Sensor Fusion for Enhanced Autonomous Systems

“Sensor Fusion Techniques for Improved Accuracy and Robustness in Autonomous Navigation”

Keywords:

Autonomous Navigation, Multi-sensor Integration, Data Fusion Algorithms, Inertial Measurement Unit (IMU), Kalman Filter, Signal Processing

Background:

Sensor fusion is the process of combining data from multiple sensors to achieve better accuracy, reliability, and redundancy for autonomous systems. In environments where single sensors may struggle due to noise, occlusion, or other environmental factors, fusing data from multiple sensor types—such as cameras, LiDAR, IMUs, GPS, and radar—can significantly enhance performance. This technique is essential for developing robust navigation and decision-making systems in autonomous vehicles, drones, and robotics, where safety and precision are critical.

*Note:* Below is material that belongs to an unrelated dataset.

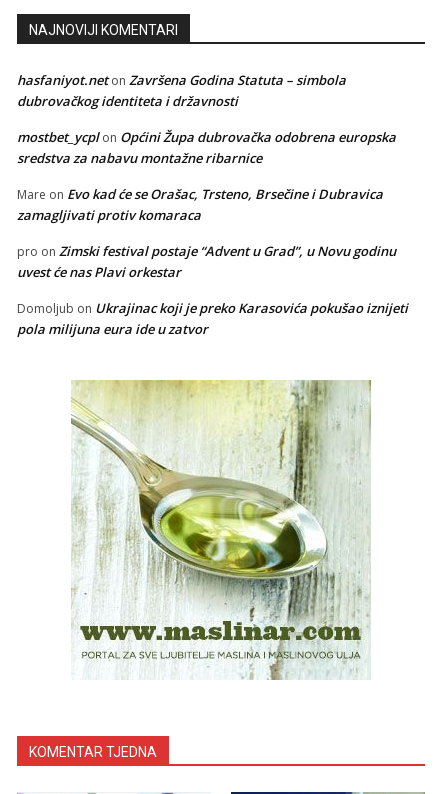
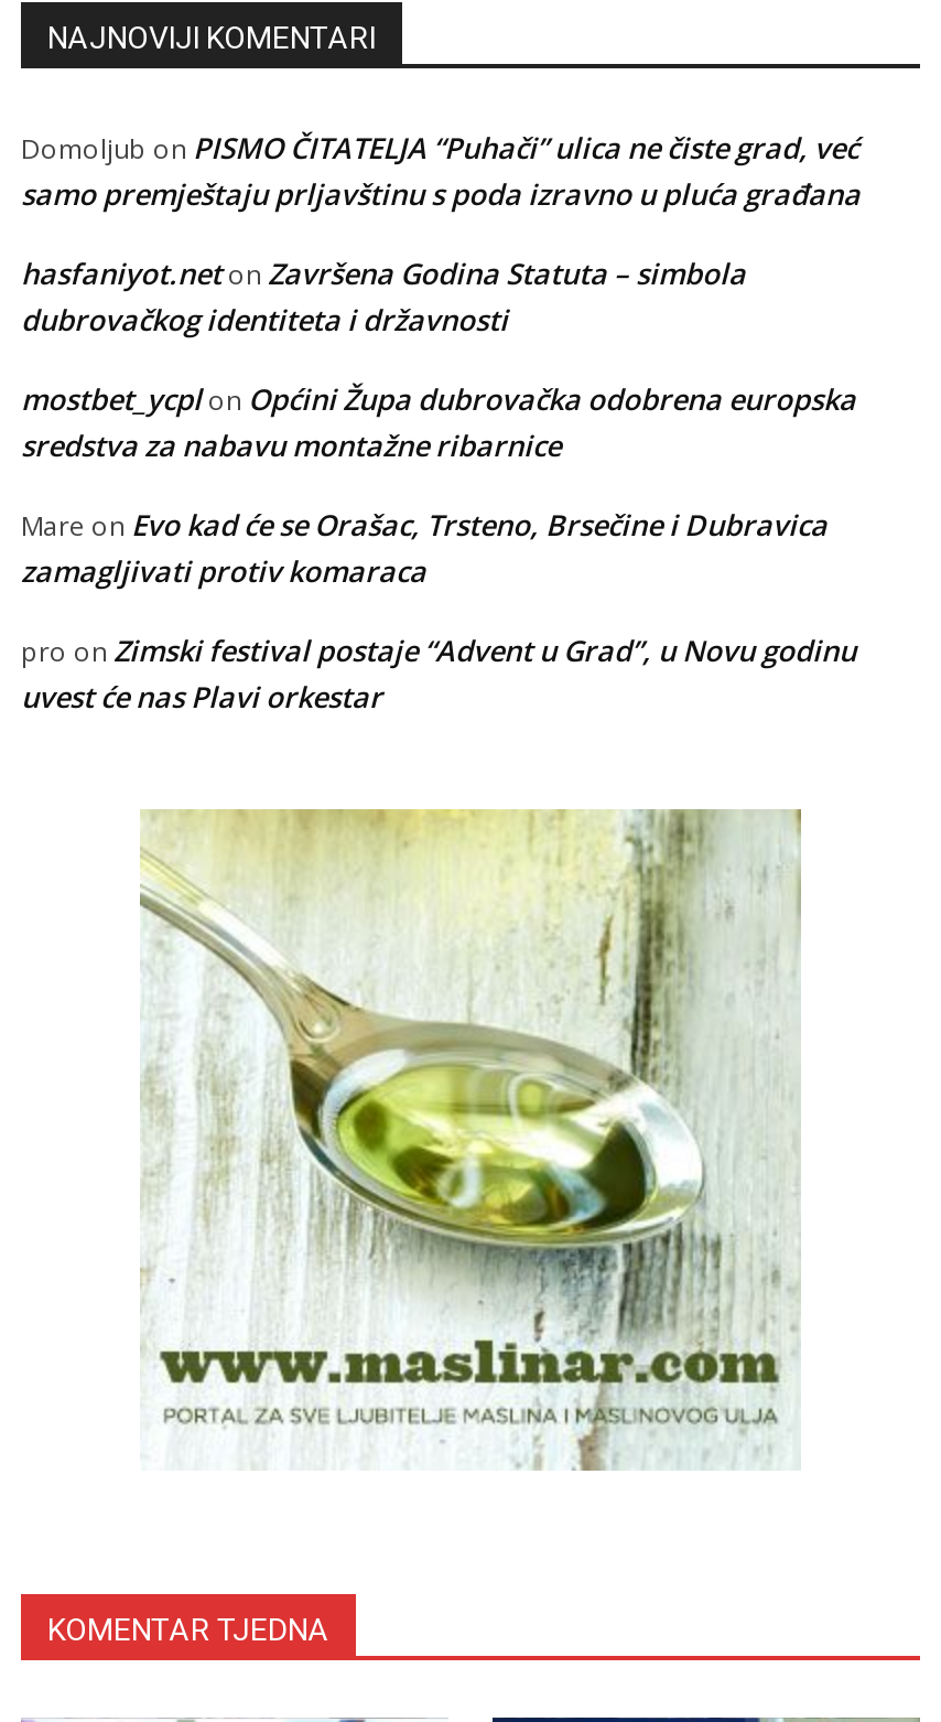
none -> [21,127,861,213] Domoljub on PISMO ČITATELJA “Puhači” ulica ne čiste grad, već | samo premještaju prljavštinu s poda izravno u pluća građana
moved [17,70,396,280] -> [21,252,856,715]: hasfaniyot.neton Završena Godina Statuta – simbola | dubrovačkog identiteta i državnosti | mostbet_ycplon Općini Župa dubrovačka odobrena europska | sredstva za nabavu montažne ribarnice | Mare on Evo kad će se Orašac, Trsteno, Brsečine i Dubravica | zamagljivati protiv komaraca | pro on Zimski festival postaje “Advent u Grad”, u Novu godinu | uvest će nas Plavi orkestar
[17,298,408,338] Domoljub on Ukrajinac koji je preko Karasovića pokušao iznijeti | pola milijuna eura ide u zatvor -> none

This thesis will focus on investigating state-of-the-art sensor fusion algorithms and developing a framework to integrate data from diverse sensors to improve navigation accuracy and robustness under challenging conditions.

Objectives:

  1. To review and analyze current sensor fusion techniques used in autonomous navigation systems.
  2. To develop a sensor fusion framework that integrates data from multiple sensors, such as cameras, wheel odometry, and IMUs.
  3. To optimize the fusion algorithms for real-time application and low-latency processing.
  4. To evaluate the system’s performance in dynamic and complex environments, both in simulation and real-world applications.

Expected Outcomes:

  • A reliable sensor fusion system capable of integrating data from various sensors to improve accuracy in navigation.
  • A framework that reduces the impact of individual sensor failure or inaccuracies.
  • Detailed performance analysis using standard benchmarks and real-world testing on autonomous platforms.

Eligibility Requirements:

  • Background in robotics, autonomous systems, or related fields.
  • Proficiency in programming languages such as Python or C++.
  • Familiarity with sensors such as IMUs, and relevant software libraries (e.g., ROS, OpenCV).
  • Experience with data fusion, estimation theory, or machine learning techniques is advantageous.